– Что странно? – стал допытываться Нарусэ.
Я сказал ему первое, что мне пришло в голову, не желая углубляться в обсуждение охватившего меня настроения. Тем временем мимо нас стали одна за другой проноситься автомашины и кареты.
5
На следующий день после лекции, которую читал профессор Оцука[49]
(эта лекция на тему о философии Риккерта[50] была наиболее поучительной из всех, которые мне довелось слушать), мы с Нарусэ, подгоняемые пронизывающим ветром, отправились в харчевню Иппакуся, чтобы съесть свой обед за двадцать сэнов.– Ты не знаком с женщиной, которая на концерте сидела позади нас? – неожиданно спросил меня Нарусэ.
– Нет. Единственная, с кем я знаком, это сидевшая рядом золото, кожа да кости и пудра.
– Золото, кожа… О чем это ты?
– Не имеет значения. Во всяком случае, ясно, что это не женщина, которая сидела сзади. А ты что, влюбился?
– Какое там влюбился! Я даже не знал…
– Что за чепуху ты говоришь! Если ты ее не знал, то какая разница, сидела она позади нас на концерте или нет?
– Дело в том, что, когда я вернулся домой, мама спросила, видел ли я женщину, которая сидела позади меня. Оказывается, ее прочат мне в жены.
– Значит, тебе устроили смотрины?
– До смотрин еще не дошло.
– Но раз ты захотел ее увидеть, это и есть смотрины. Не так ли? Твоя мамаша тоже хороша. Уж раз она хотела показать тебе эту девушку, надо было ее посадить впереди нас. Поверь, если бы мы имели глаза на затылке, мы бы не пробавлялись, как теперь, обедом за двадцать сэнов.
Услышав от меня такую тираду, воспитанный в почтении к родителям Нарусэ удивленно взглянул на меня, затем заговорил снова:
– Если предположить, что эти смотрины устраивались в первую очередь для нее, то получается, что нас правильно посадили впереди.
– В самом деле, если в таком месте хотят устроить смотрины, кому-либо одному ничего не остается, как подняться на сцену… Ну, а что ты ответил матери?
– Сказал, что не видел. Я ведь на самом деле не видел ее.
– Ну и что же. Теперь ты собираешься излить мне свои горести. Не выйдет… Эх, жаль. Сглупили мы. Не надо было устраивать эти смотрины на концерте. Другое дело, если бы шла какая-нибудь пьеса. Во время пьесы меня и просить не надо. Я глазею на всех, кто пришел в театр. Ни одного не пропускаю.
Тут мы с Нарусэ не выдержали и расхохотались.

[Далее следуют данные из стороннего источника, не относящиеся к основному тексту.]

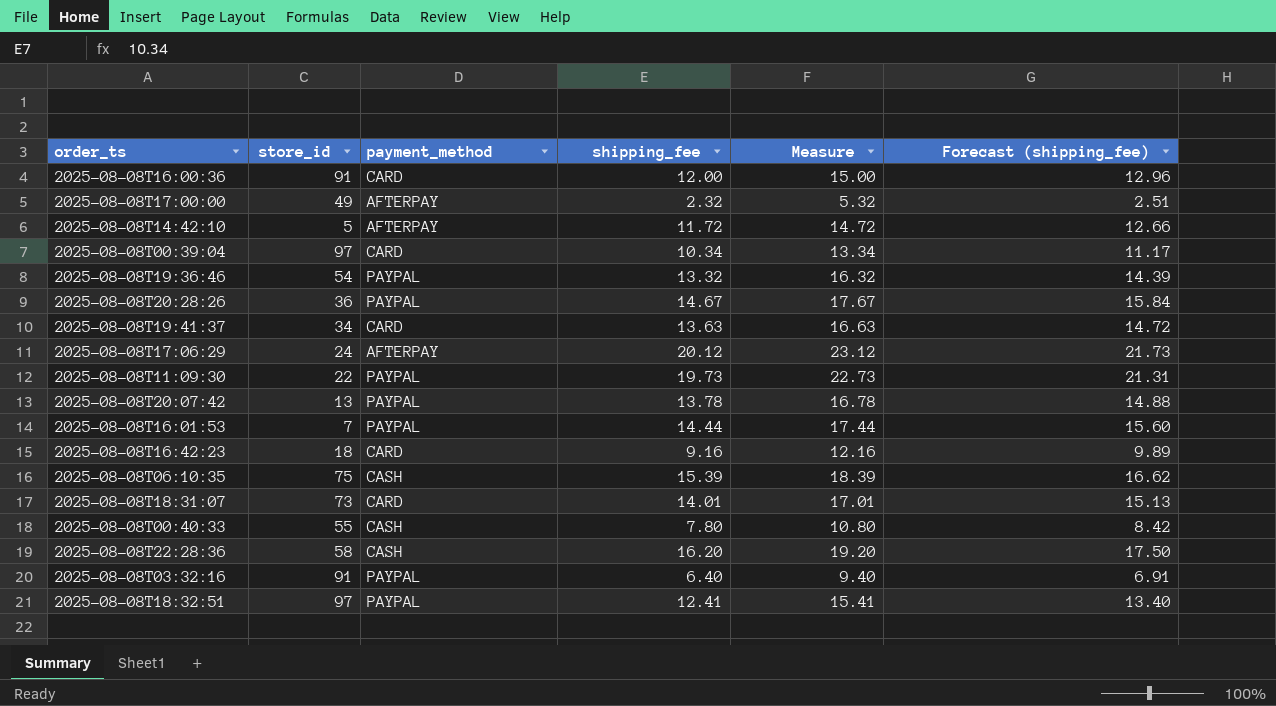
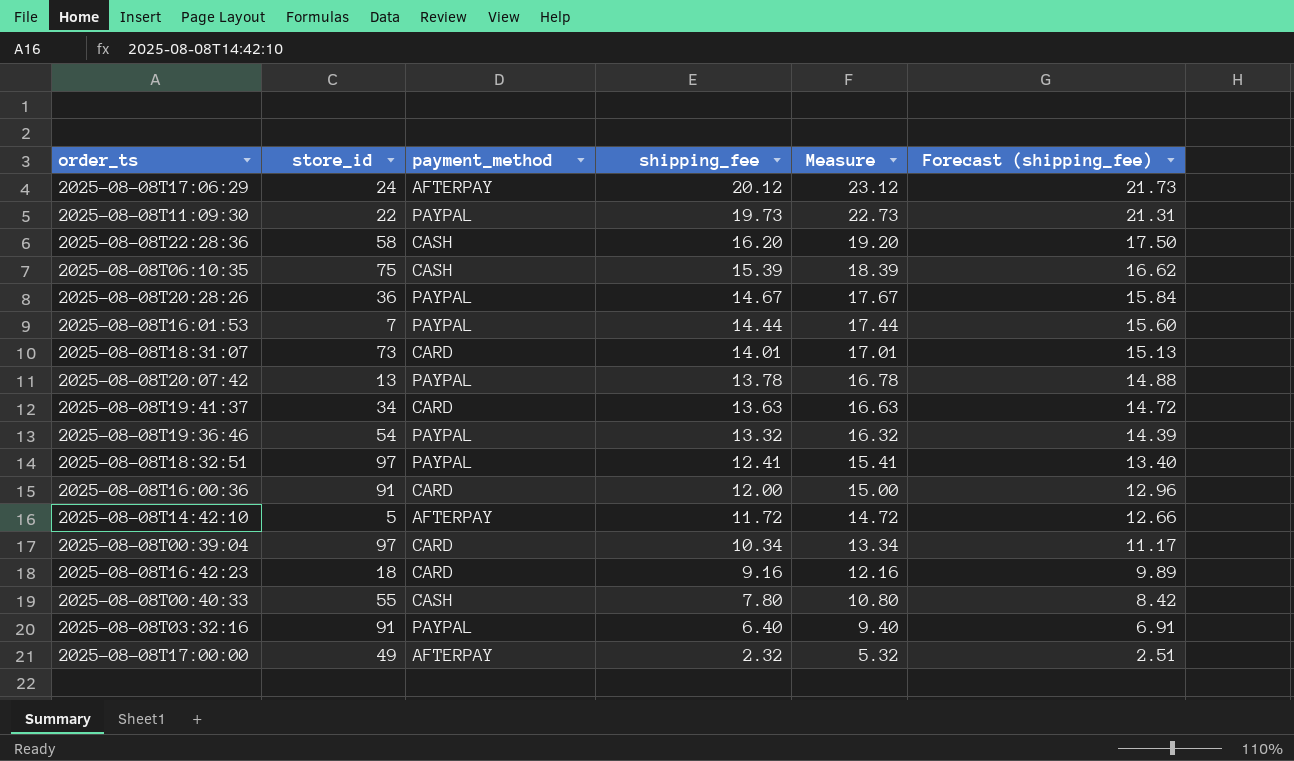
row order: none -> shipping_fee descending

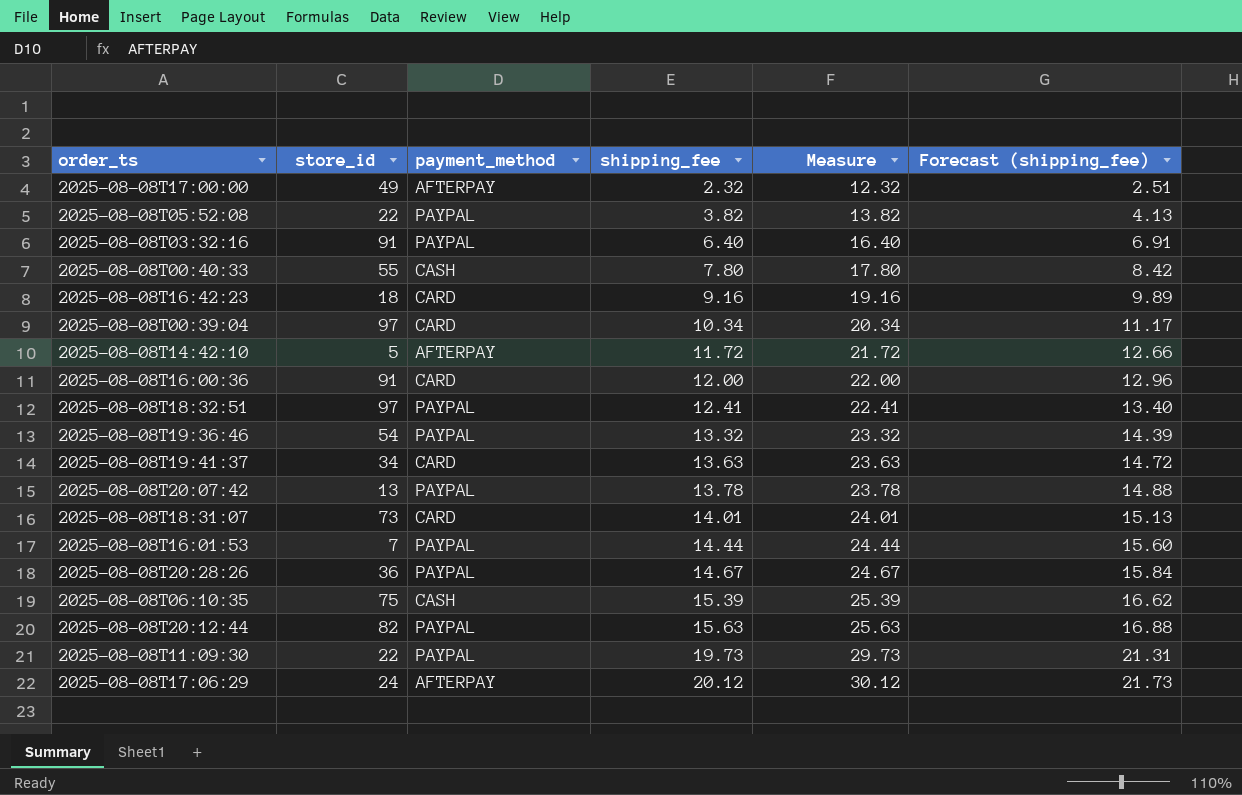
row order: shipping_fee descending -> shipping_fee ascending
column Measure | formula: [shipping_fee] + 3 -> [shipping_fee] + 10
row 2025-08-08T22:28:36: 58 | CASH | 16.20 | 19.20 | 17.50 -> none
row 2025-08-08T05:52:08: none -> 22 | PAYPAL | 3.82 | 13.82 | 4.13
row 2025-08-08T20:12:44: none -> 82 | PAYPAL | 15.63 | 25.63 | 16.88

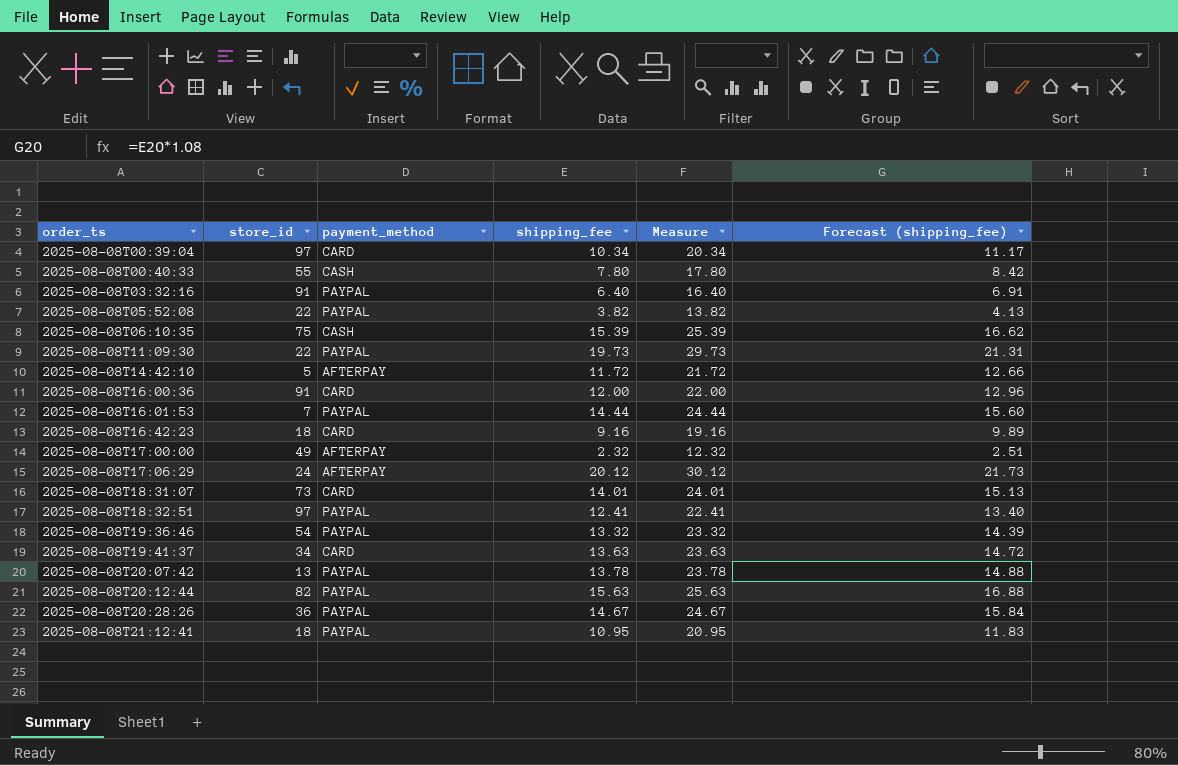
row order: shipping_fee ascending -> order_ts ascending
row 2025-08-08T21:12:41: none -> 18 | PAYPAL | 10.95 | 20.95 | 11.83

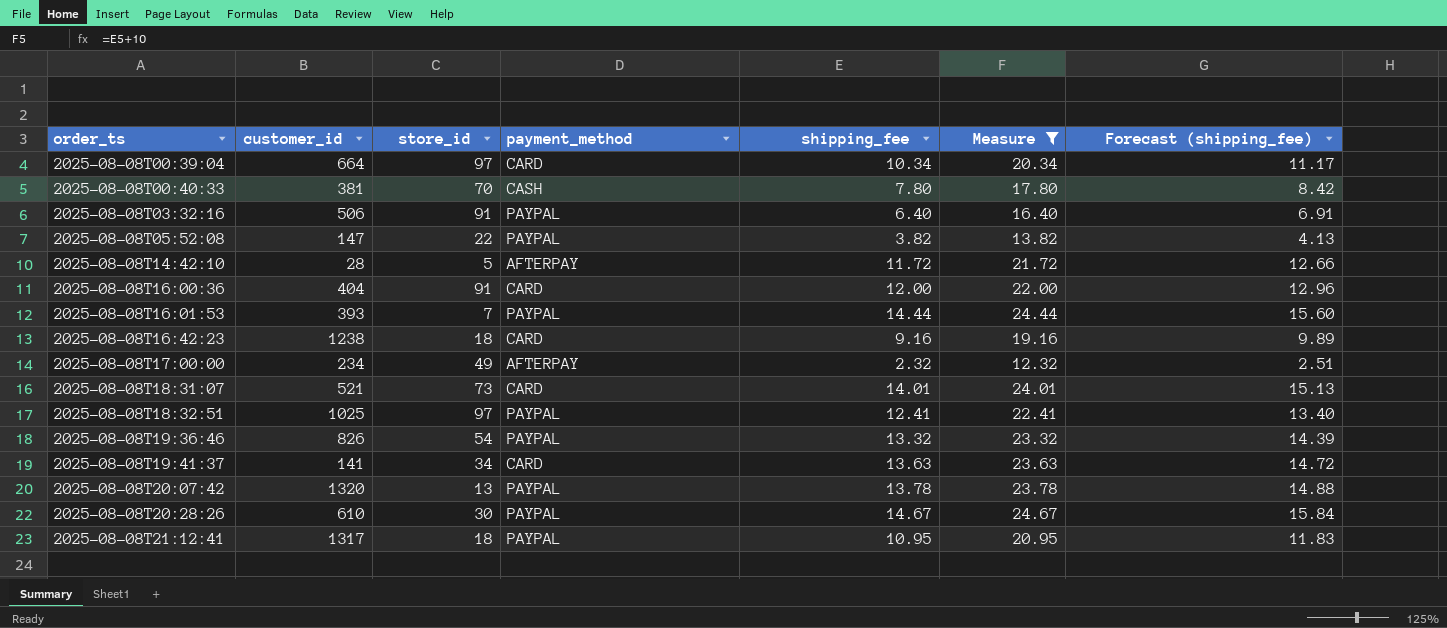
filter: none -> Measure <= 24.67
column customer_id | position: none -> 2
2025-08-08T00:40:33 | store_id: 55 -> 70
2025-08-08T20:28:26 | store_id: 36 -> 30

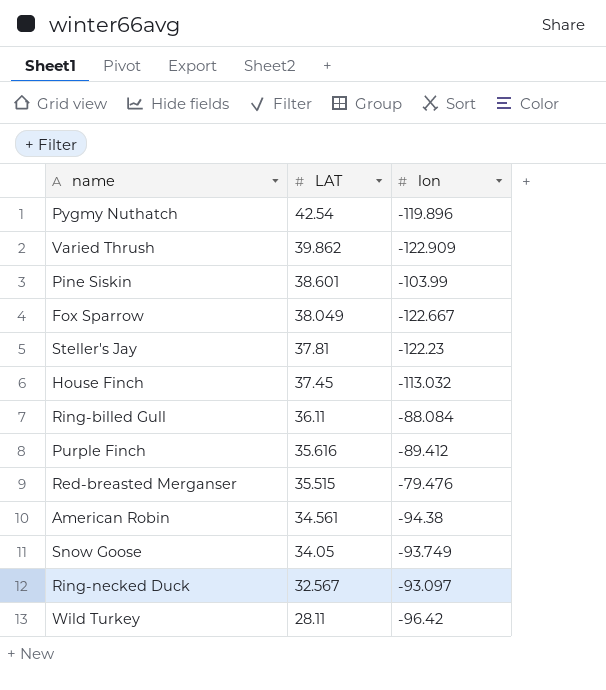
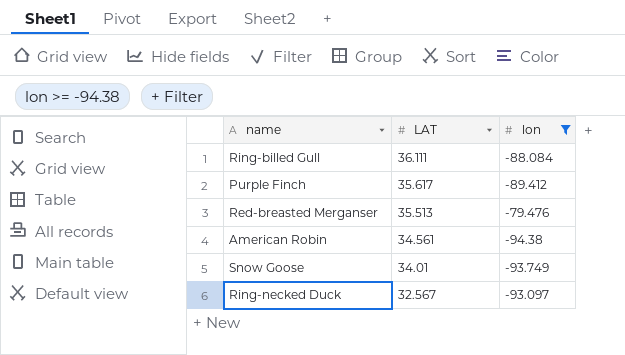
filter: none -> lon >= -94.38
Ring-billed Gull | LAT: 36.11 -> 36.111
Purple Finch | LAT: 35.616 -> 35.617
Red-breasted Merganser | LAT: 35.515 -> 35.513
Snow Goose | LAT: 34.05 -> 34.01

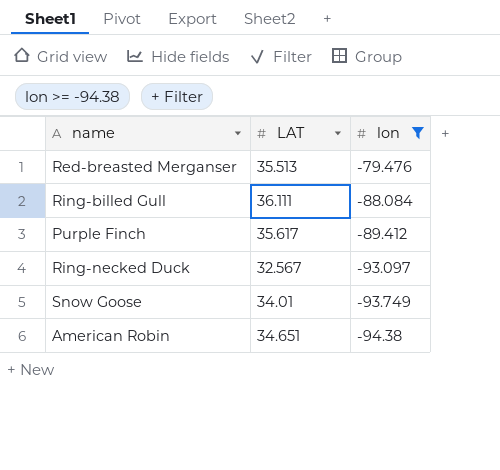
row order: LAT descending -> lon descending
American Robin | LAT: 34.561 -> 34.651

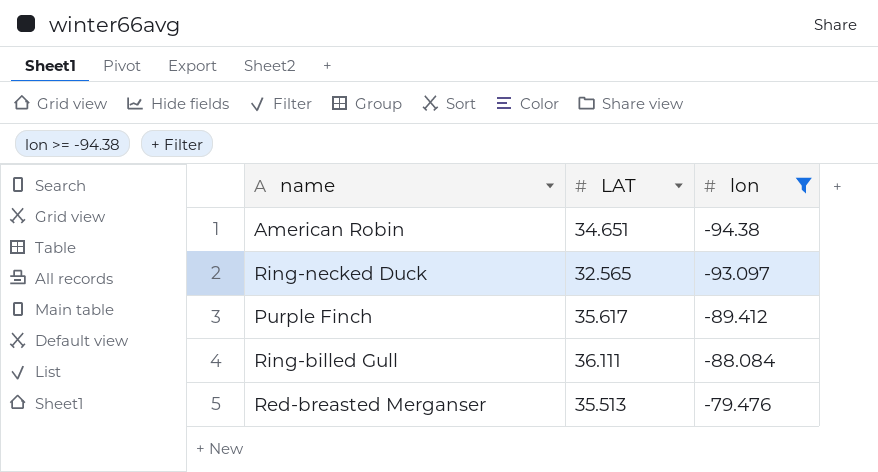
row order: lon descending -> lon ascending
row Snow Goose: 34.01 | -93.749 -> none
Ring-necked Duck | LAT: 32.567 -> 32.565

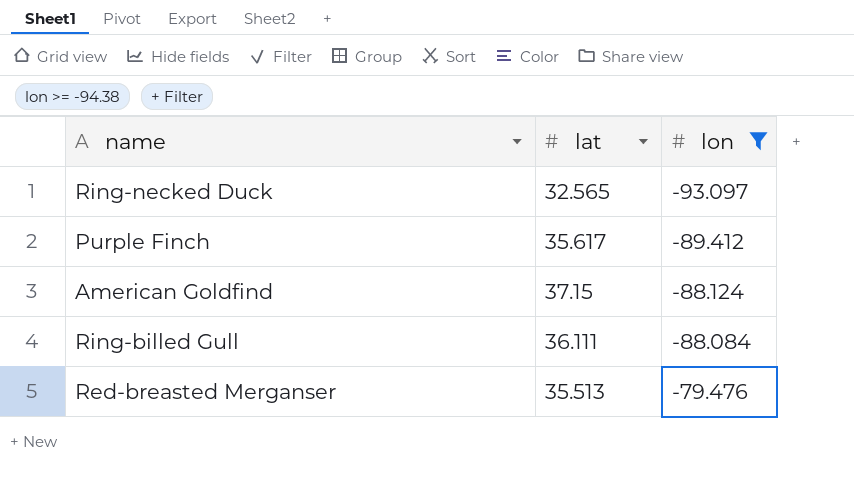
column name: LAT -> lat
row American Robin: 34.651 | -94.38 -> none
row American Goldfind: none -> 37.15 | -88.124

В этот день после обеда были занятия немецким языком. Мы посещали их, так сказать, по ямбической системе: когда Нарусэ шел на лекцию, я отдыхал, когда я присутствовал на занятиях, отдыхал Нарусэ. Мы по очереди пользовались одним учебником, проставляя каной[51]
транскрипцию немецких слов, и по нему потом вместе готовились к экзаменам. На этот раз была очередь Нарусэ, и я, вручив ему после обеда учебник, вышел из харчевни на улицу.Пронизывающий ветер поднимал в небо тучи пыли. Он подхватывал на аллее желтые листья гинко и загонял их даже в букинистическую лавку, что напротив университета. Внезапно мне пришла в голову мысль навестить Мацуока. В отличие от меня (да и, должно быть, от большинства людей) Мацуока считал, что в ветреные дни на него находит душевное успокоение. Вот я и подумал, что в такую погоду, как сегодня, он обязательно находится в приятном расположении духа, и, придерживая то и дело норовившую слететь с головы шапку, отправился на Хонго, 5. У входа меня встретила старушка, которая сдавала Мацуока комнату.
– Господин Мацуока изволит еще отдыхать, – сказала она с выражением сожаления на лице.
– Неужели еще спит? Ну и соня!
– Нет, он изволил работать всю ночь и совсем недавно еще был на ногах. Он сказал мне, что ложится спать, и теперь, наверно, изволит отдыхать.
– А может быть, он еще не уснул. Пойду-ка я взгляну. Если спит, сразу же спущусь обратно.